On Wed, Jul 13, 2011 at 5:59 PM, Heikki Linnakangas
<heikki.linnakangas@enterprisedb.com> wrote:
One thing that caught my eye is that when you empty a buffer, you load the entire subtree below that buffer, down to the next buffered or leaf level, into memory. Every page in that subtree is kept pinned. That is a problem; in the general case, the buffer manager can only hold a modest number of pages pinned at a time. Consider that the minimum value for shared_buffers is just 16. That's unrealistically low for any real system, but the default is only 32MB, which equals to just 4096 buffers. A subtree could easily be larger than that.
With level step = 1 we need only 2 levels in subtree. With mininun index tuple size (12 bytes) each page can have at maximum 675. Thus I think default shared_buffers is enough for level step = 1. I believe it's enough to add check we have sufficient shared_buffers, isn't it?

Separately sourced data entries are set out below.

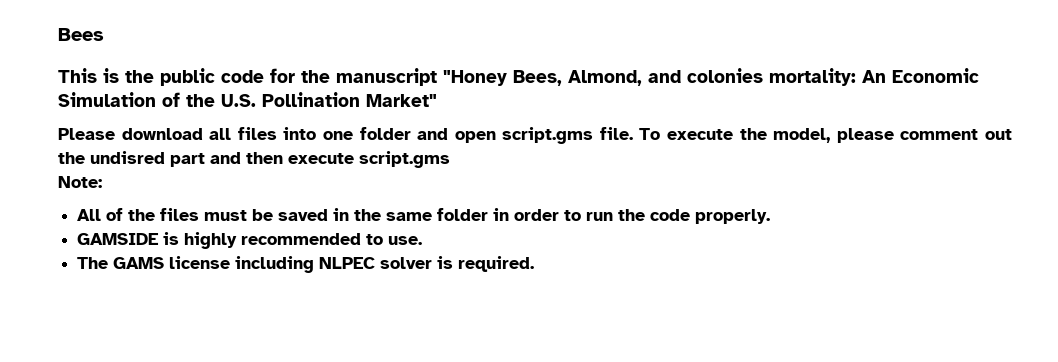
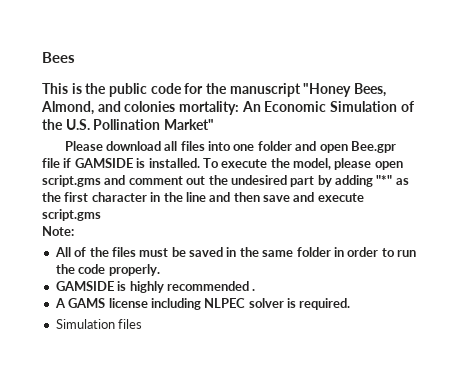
- Please download all files into one folder and open script.gms file.
+ Please download all files into one folder and open Bee.gpr file if GAMSIDE is installed.
- To execute the model, please comment out the undisred part and then execute script.gms
+ To execute the model, please open script.gms and comment out the undesired part by adding "*" as the first character in the line and then save and execute script.gms
- GAMSIDE is highly recommended to use.
- The GAMS license including NLPEC solver is required.
+ GAMSIDE is highly recommended .
+ A GAMS license including NLPEC solver is required.
+ Simulation files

I don't think you're benefiting at all from the buffering that BufFile does for you, since you're reading/writing a full block at a time anyway. You might as well use the file API in fd.c directly, ie. OpenTemporaryFile/FileRead/FileWrite.
BufFile is distributing temporary data through several files. AFAICS postgres avoids working with files larger than 1GB. Size of tree buffers can easily be greater. Without BufFile I need to maintain set of files manually.
------
With best regards,
Alexander Korotkov.